▶ **Task statement**
Write out the lines below once more, exactly as they appear. Do not include pictures.
== Recorded information ==
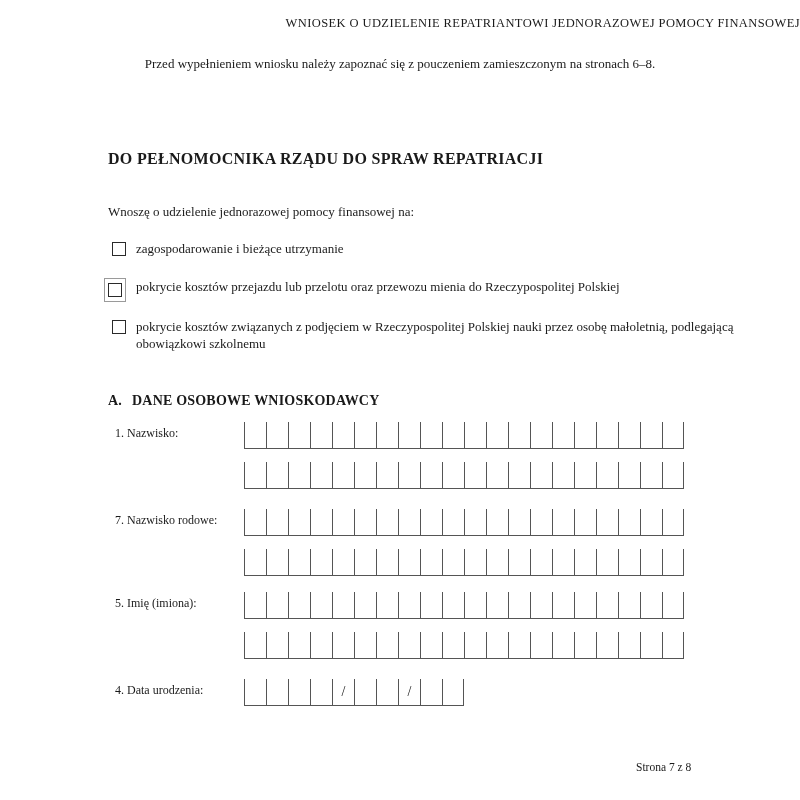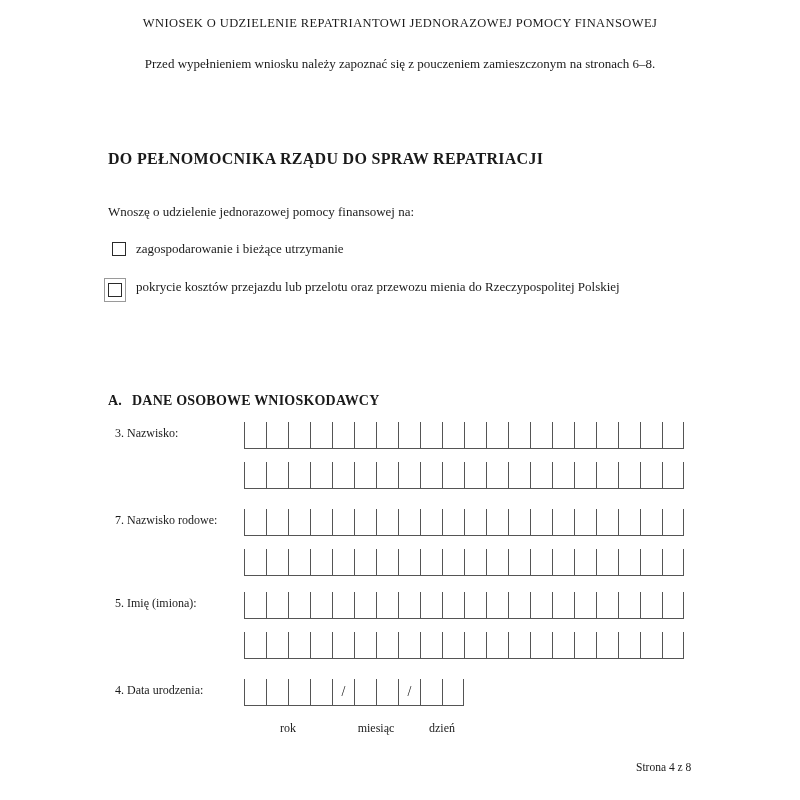--- a/index.html
+++ b/index.html
@@ -8,7 +8,7 @@
     font-family:"Liberation Serif", serif; color:#1a1a1a; overflow:hidden;
   }
   .title {
-    position:absolute; top:16px; left:0; right:0; text-align:center;
+    position:absolute; top:16px; left:0; right:0; text-align:right;
     font-size:12.5px; letter-spacing:0.4px;
   }
   .notice {

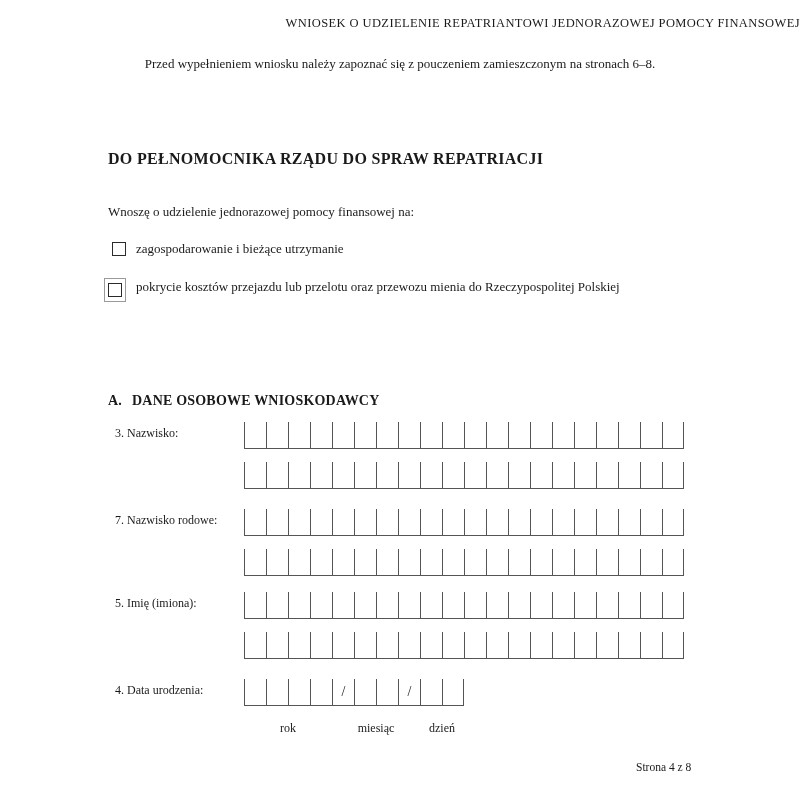--- a/index.html
+++ b/index.html
@@ -81,6 +81,10 @@
         </span>
         <span class="cb-label">pokrycie kosztów przejazdu lub przelotu oraz przewozu mienia do Rzeczypospolitej Polskiej</span>
       </div>
+      <div class="cb-item">
+        <span class="checkbox plain"></span>
+        <span class="cb-label">pokrycie kosztów związanych z podjęciem w Rzeczypospolitej Polskiej nauki przez osobę małoletnią, podlegającą obowiązkowi szkolnemu</span>
+      </div>
     </div>
 
   <div class="section-heading">

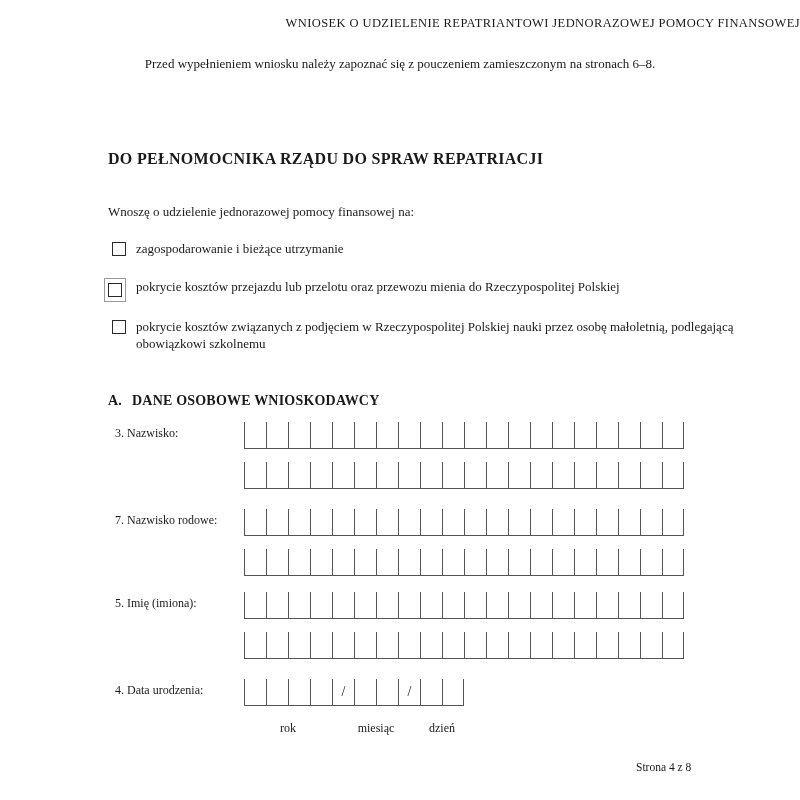--- a/index.html
+++ b/index.html
@@ -93,7 +93,7 @@
 
   <div id="fields">
       <div class="field" style="top: 422px;">
-        <div class="field-label">3. Nazwisko:</div>
+        <div class="field-label">1. Nazwisko:</div>
         <div class="rows">
           <div class="comb-row">
             <span class="comb-cell"></span>

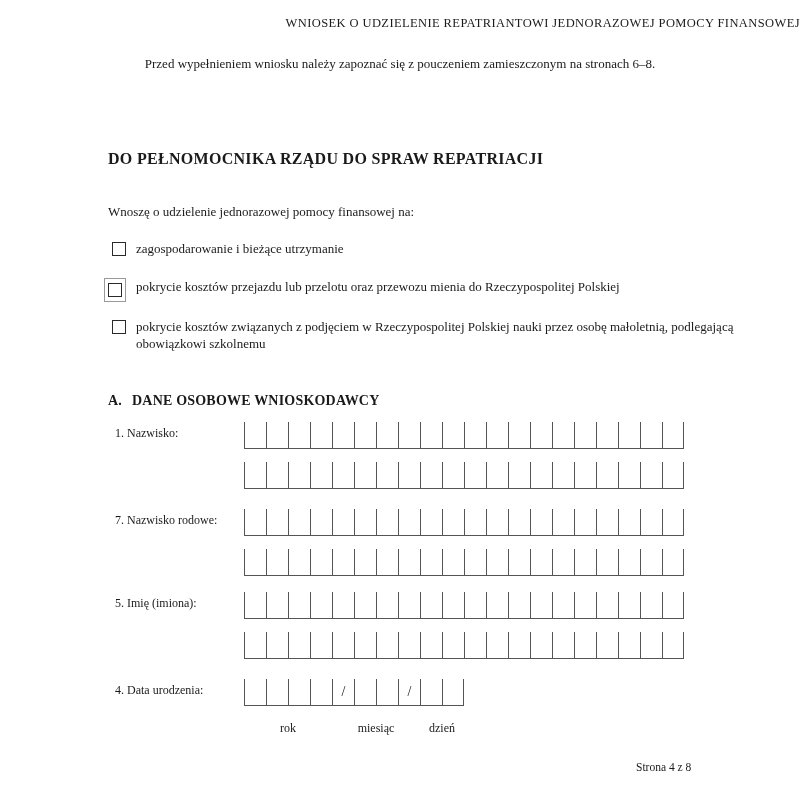--- a/index.html
+++ b/index.html
@@ -254,11 +254,6 @@
             <span class="comb-cell"></span>
             <span class="comb-cell"></span>
           </div>
-          <div class="date-sublabels">
-            <span style="left: 0px; width: 88px;">rok</span>
-            <span style="left: 110px; width: 44px;">miesiąc</span>
-            <span style="left: 168px; width: 60px;">dzień</span>
-          </div>
         </div>
       </div>
     </div>

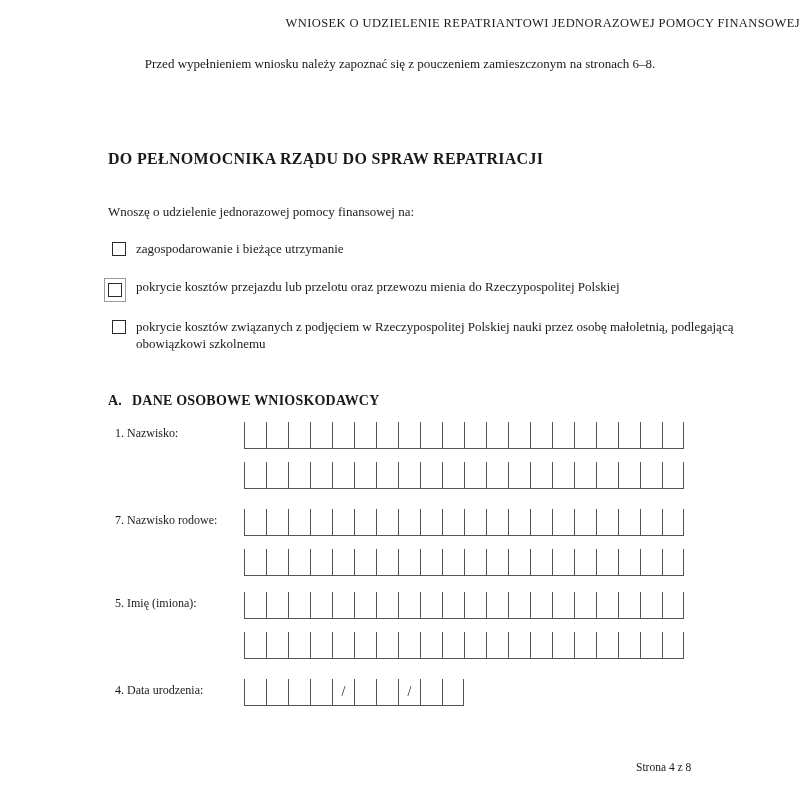--- a/index.html
+++ b/index.html
@@ -258,7 +258,7 @@
       </div>
     </div>
 
-  <div class="footer">Strona 4 z 8</div>
+  <div class="footer">Strona 7 z 8</div>
 </div>
 
 </body></html>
===
▶ **Task response**
--- a/index.html
+++ b/index.html
@@ -8,7 +8,7 @@
     font-family:"Liberation Serif", serif; color:#1a1a1a; overflow:hidden;
   }
   .title {
-    position:absolute; top:16px; left:0; right:0; text-align:center;
+    position:absolute; top:16px; left:0; right:0; text-align:right;
     font-size:12.5px; letter-spacing:0.4px;
   }
   .notice {

--- a/index.html
+++ b/index.html
@@ -81,6 +81,10 @@
         </span>
         <span class="cb-label">pokrycie kosztów przejazdu lub przelotu oraz przewozu mienia do Rzeczypospolitej Polskiej</span>
       </div>
+      <div class="cb-item">
+        <span class="checkbox plain"></span>
+        <span class="cb-label">pokrycie kosztów związanych z podjęciem w Rzeczypospolitej Polskiej nauki przez osobę małoletnią, podlegającą obowiązkowi szkolnemu</span>
+      </div>
     </div>
 
   <div class="section-heading">

--- a/index.html
+++ b/index.html
@@ -93,7 +93,7 @@
 
   <div id="fields">
       <div class="field" style="top: 422px;">
-        <div class="field-label">3. Nazwisko:</div>
+        <div class="field-label">1. Nazwisko:</div>
         <div class="rows">
           <div class="comb-row">
             <span class="comb-cell"></span>

--- a/index.html
+++ b/index.html
@@ -254,11 +254,6 @@
             <span class="comb-cell"></span>
             <span class="comb-cell"></span>
           </div>
-          <div class="date-sublabels">
-            <span style="left: 0px; width: 88px;">rok</span>
-            <span style="left: 110px; width: 44px;">miesiąc</span>
-            <span style="left: 168px; width: 60px;">dzień</span>
-          </div>
         </div>
       </div>
     </div>

--- a/index.html
+++ b/index.html
@@ -258,7 +258,7 @@
       </div>
     </div>
 
-  <div class="footer">Strona 4 z 8</div>
+  <div class="footer">Strona 7 z 8</div>
 </div>
 
 </body></html>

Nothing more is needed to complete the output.